Uma dos argumentos utilizados por grupos, principalmente de fundamentação religiosa, que são contra a legalização do aborto seguro enquanto política pública é a questão da “defesa da vida”.

Não existe consenso na ciência e nem entre as religiões.  Legalizar o aborto implica o arbítrio do Estado frente um dilema ético. Como seres éticos e políticos, nós, mulheres feministas, defendemos legalizar o aborto sempre por livre decisão da mulher, nas seguintes condições: realizado com até a 12 semana de gestação; e até a 20ª semana de gravidez quando a gestação decorre de violência sexual, considerando o drama que é descobrir-se tardiamente grávida após um ato sexual forçado, com um criminoso e tendo legítima repulsa a esta situação; além do direito garantido a qualquer momento em casos de graves riscos à saúde e vida da mulher gestante. Nesta defesa, não reduzimos vida à vida biológica. Nossa opção é pela vida em plenitude já presente na mulher, em detrimento da vida em potencial que está sendo gestada em seu corpo”, detalha a arquiteta e integrante do Coletivo Leila Diniz em Natal.

Apesar do atual momento, com a chegada do presidente Lula à presidência da República e um novo direcionamento do debate público, o assunto ainda deve continuar sendo explorado de maneira demagógica.

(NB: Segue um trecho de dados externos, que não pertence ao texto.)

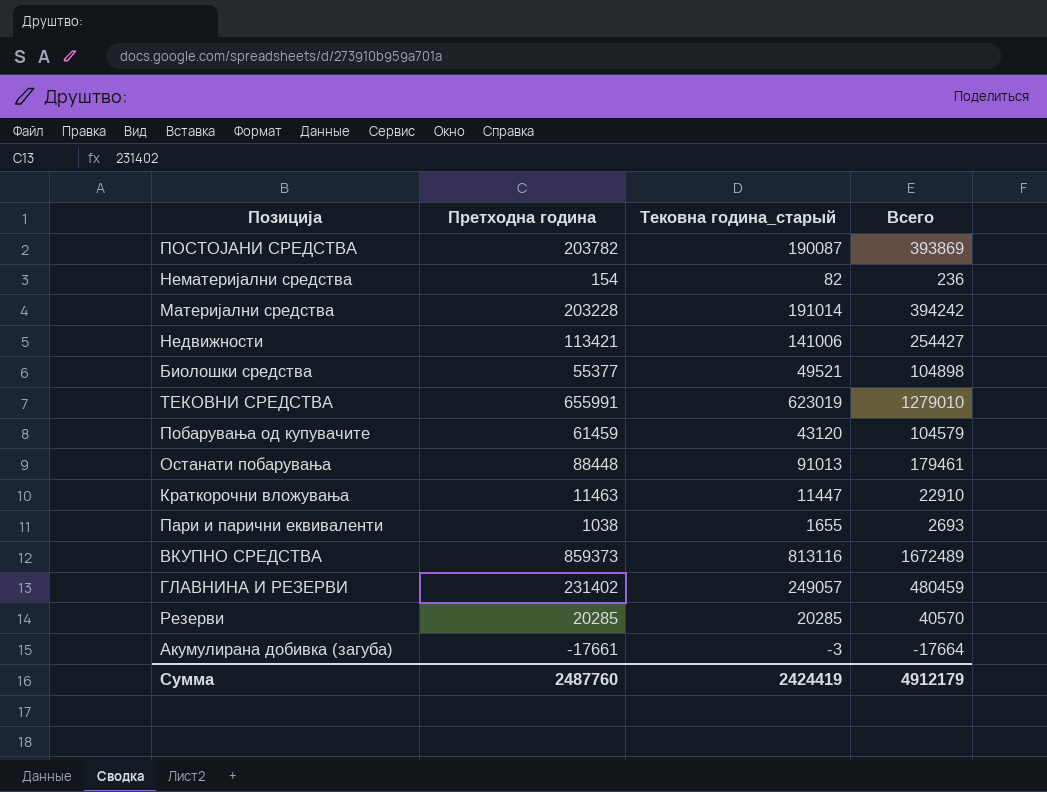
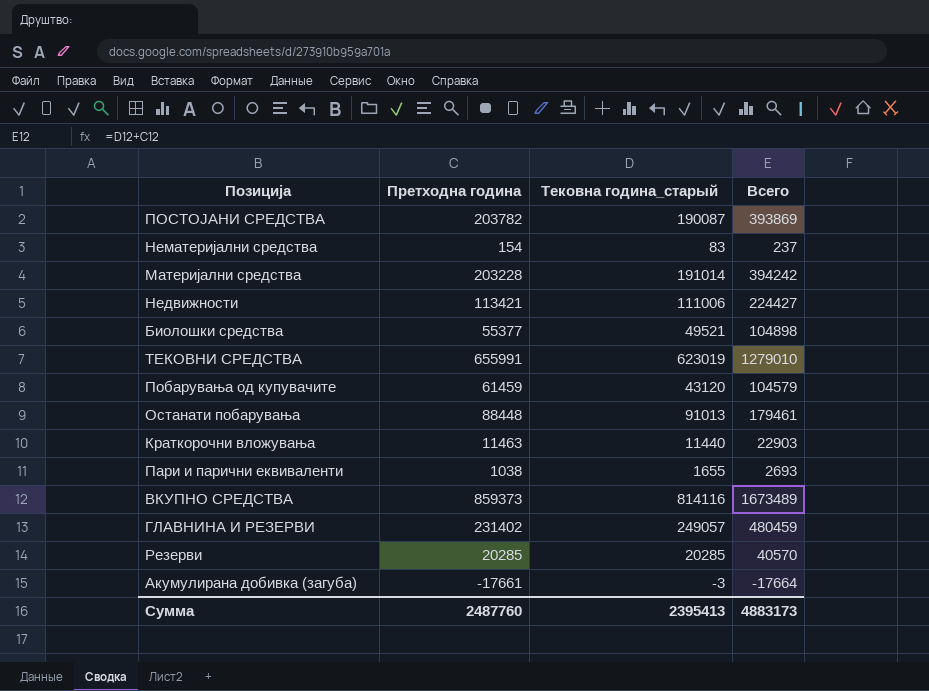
Нематеријални средства | Тековна година_старый: 82 -> 83
Нематеријални средства | Всего: 236 -> 237
Недвижности | Тековна година_старый: 141006 -> 111006
Недвижности | Всего: 254427 -> 224427
Краткорочни вложувања | Тековна година_старый: 11447 -> 11440
Краткорочни вложувања | Всего: 22910 -> 22903
ВКУПНО СРЕДСТВА | Тековна година_старый: 813116 -> 814116
ВКУПНО СРЕДСТВА | Всего: 1672489 -> 1673489
Сумма | Тековна година_старый: 2424419 -> 2395413
Сумма | Всего: 4912179 -> 4883173

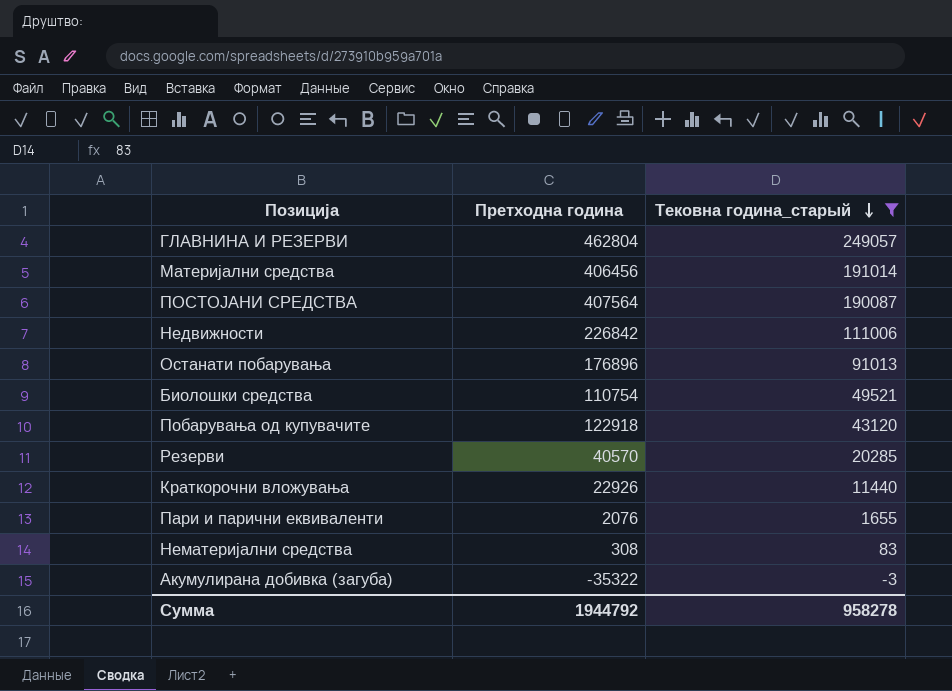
filter: none -> Тековна година_старый <= 249057
row order: none -> Тековна година_старый descending
column Всего | formula: [Претходна година] + [Тековна година_старый] -> none
ГЛАВНИНА И РЕЗЕРВИ | Претходна година: 231402 -> 462804
Материјални средства | Претходна година: 203228 -> 406456
ПОСТОЈАНИ СРЕДСТВА | Претходна година: 203782 -> 407564
Недвижности | Претходна година: 113421 -> 226842
Останати побарувања | Претходна година: 88448 -> 176896
Биолошки средства | Претходна година: 55377 -> 110754
Побарувања од купувачите | Претходна година: 61459 -> 122918
Резерви | Претходна година: 20285 -> 40570
Краткорочни вложувања | Претходна година: 11463 -> 22926
Пари и парични еквиваленти | Претходна година: 1038 -> 2076
Нематеријални средства | Претходна година: 154 -> 308
Акумулирана добивка (загуба) | Претходна година: -17661 -> -35322
Сумма | Претходна година: 2487760 -> 1944792
Сумма | Тековна година_старый: 2395413 -> 958278

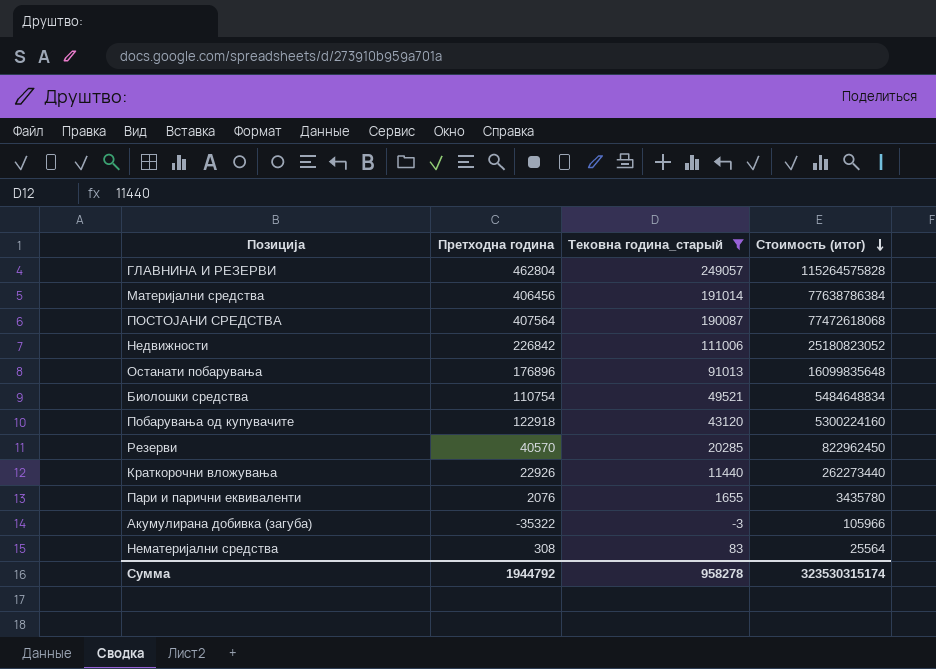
row order: Тековна година_старый descending -> Стоимость (итог) descending
column Стоимость (итог) | formula: none -> [Претходна година] * [Тековна година_старый]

Não acredito que será fácil. O cenário aponta o recrudescimento do conservadorismo na política e na sociedade. Na atual conjuntura, onde o Estado brasileiro, há menos de um mês, ameaçou aprovar o estatuto do nascituro, esse debate é urgente! O controle sobre nossos corpos é constante. As mulheres precisam ter autonomia sobre seus corpos. A maternidade só é plena se voluntária, livre e desejada. A maternidade só é justa se compreendida como função social, pelo Estado, que tem a obrigação de assumir sua parte nesta responsabilidade garantindo políticas públicas universais com qualidade para que as mulheres vivenciem com bem-estar a gestação, o parto e o puerpério e a interrupção da gravidez. Nenhuma mulher deve ser impedida de ser mãe! Nenhuma mulher deve ser obrigada a ser mãe!”, conclui Cláudia Gazola.